- Brief: Among the records that follow, find the line with "this expression and" and the line with "associated extra files.". Set down those lines and all lines between them exactly, without adding anything.

*** Entries provided

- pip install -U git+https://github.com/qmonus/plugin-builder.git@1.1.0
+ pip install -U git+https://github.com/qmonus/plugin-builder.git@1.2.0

******
*** Entries provided

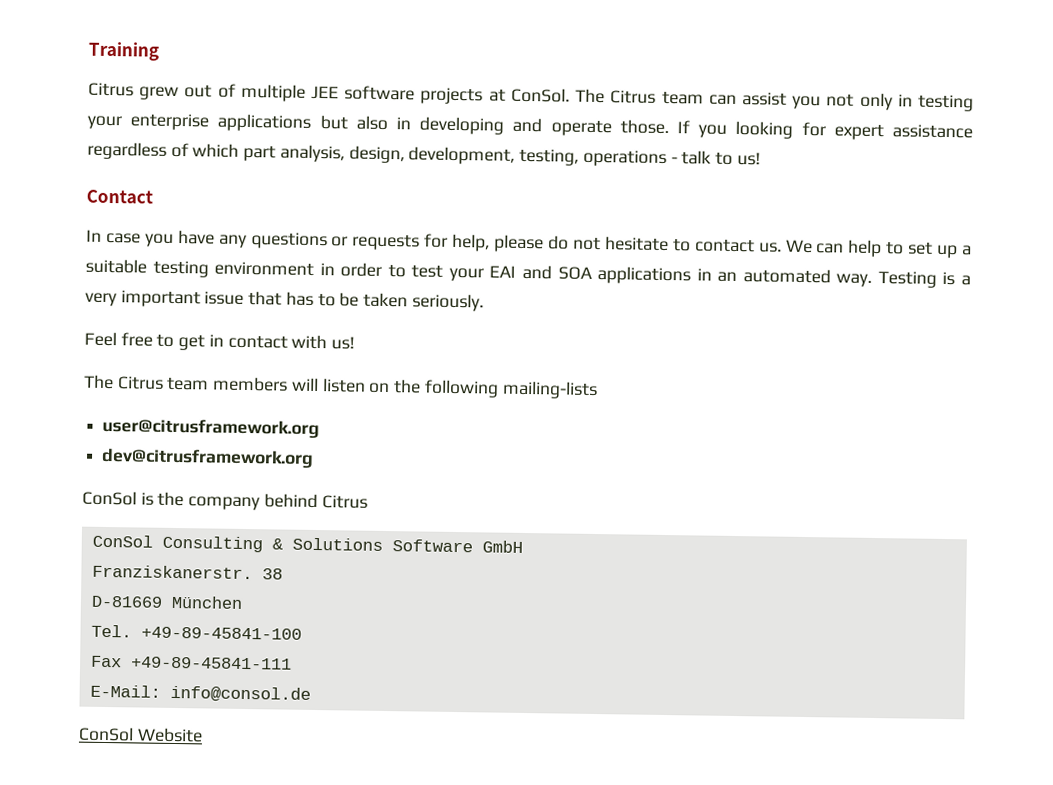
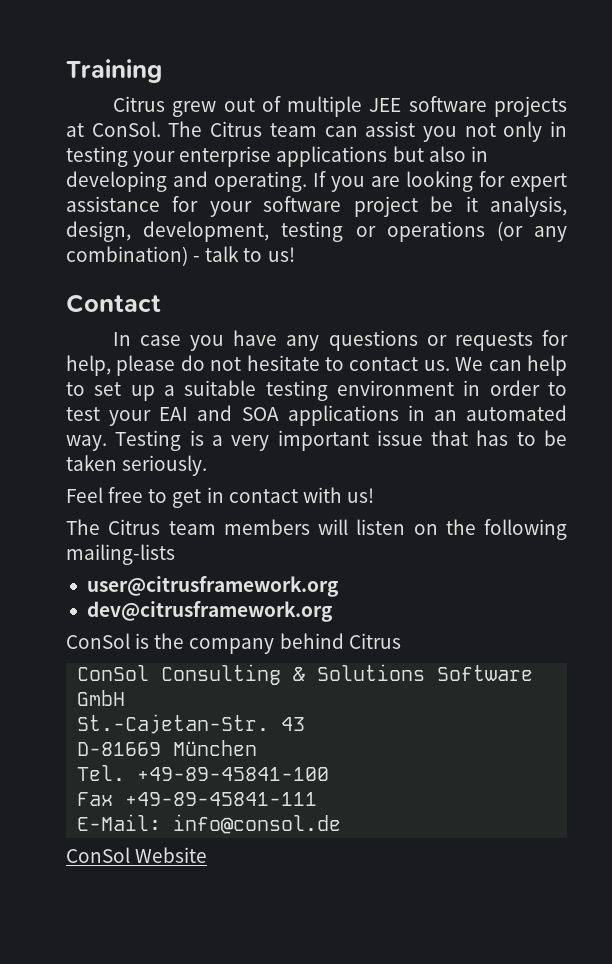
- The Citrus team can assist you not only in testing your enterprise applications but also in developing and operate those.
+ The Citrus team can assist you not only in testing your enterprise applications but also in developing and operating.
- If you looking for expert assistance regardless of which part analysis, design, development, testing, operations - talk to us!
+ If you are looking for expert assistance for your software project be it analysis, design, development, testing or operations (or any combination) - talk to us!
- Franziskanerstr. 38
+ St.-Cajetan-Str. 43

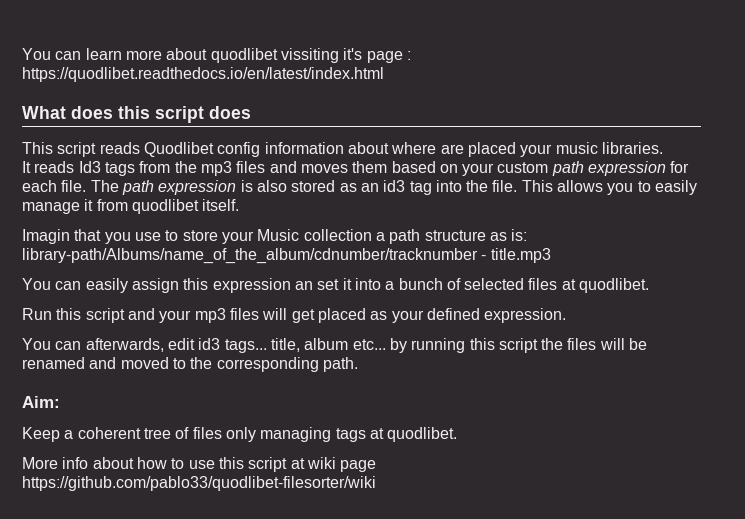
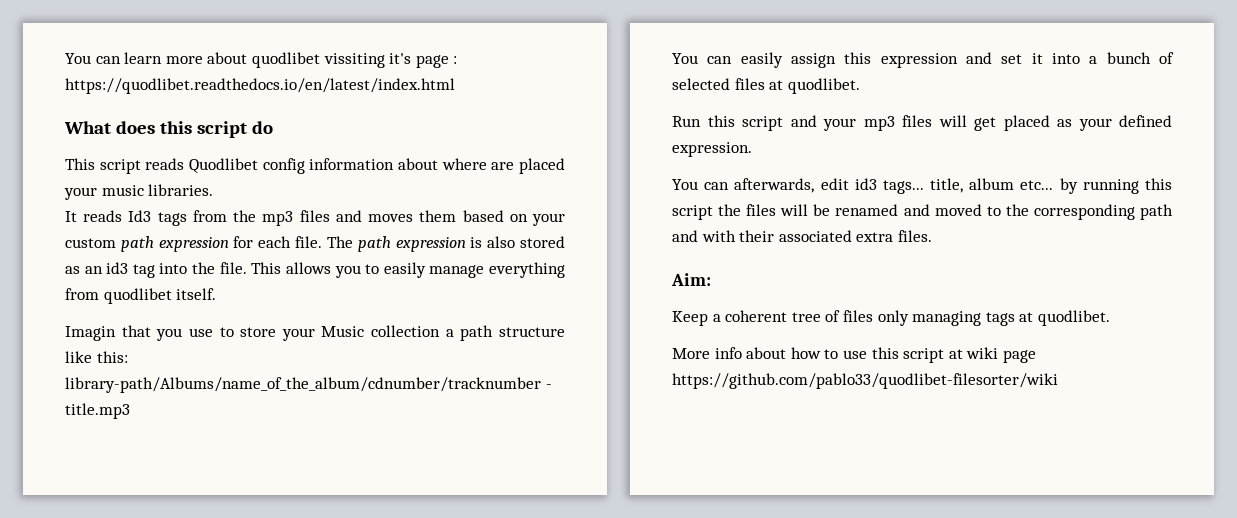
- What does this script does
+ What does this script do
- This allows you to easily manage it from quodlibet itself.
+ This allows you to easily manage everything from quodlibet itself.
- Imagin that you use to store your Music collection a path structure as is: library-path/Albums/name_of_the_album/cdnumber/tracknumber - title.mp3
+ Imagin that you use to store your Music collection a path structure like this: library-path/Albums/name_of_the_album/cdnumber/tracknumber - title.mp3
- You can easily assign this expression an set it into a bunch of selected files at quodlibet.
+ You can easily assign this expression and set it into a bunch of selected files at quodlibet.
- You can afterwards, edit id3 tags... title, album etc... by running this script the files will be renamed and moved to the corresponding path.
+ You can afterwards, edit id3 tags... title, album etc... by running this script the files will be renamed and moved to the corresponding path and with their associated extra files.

******

- Output of the exercise:
+ You can easily assign this expression and set it into a bunch of selected files at quodlibet.
- You can afterwards, edit id3 tags... title, album etc... by running this script the files will be renamed and moved to the corresponding path.
+ You can afterwards, edit id3 tags... title, album etc... by running this script the files will be renamed and moved to the corresponding path and with their associated extra files.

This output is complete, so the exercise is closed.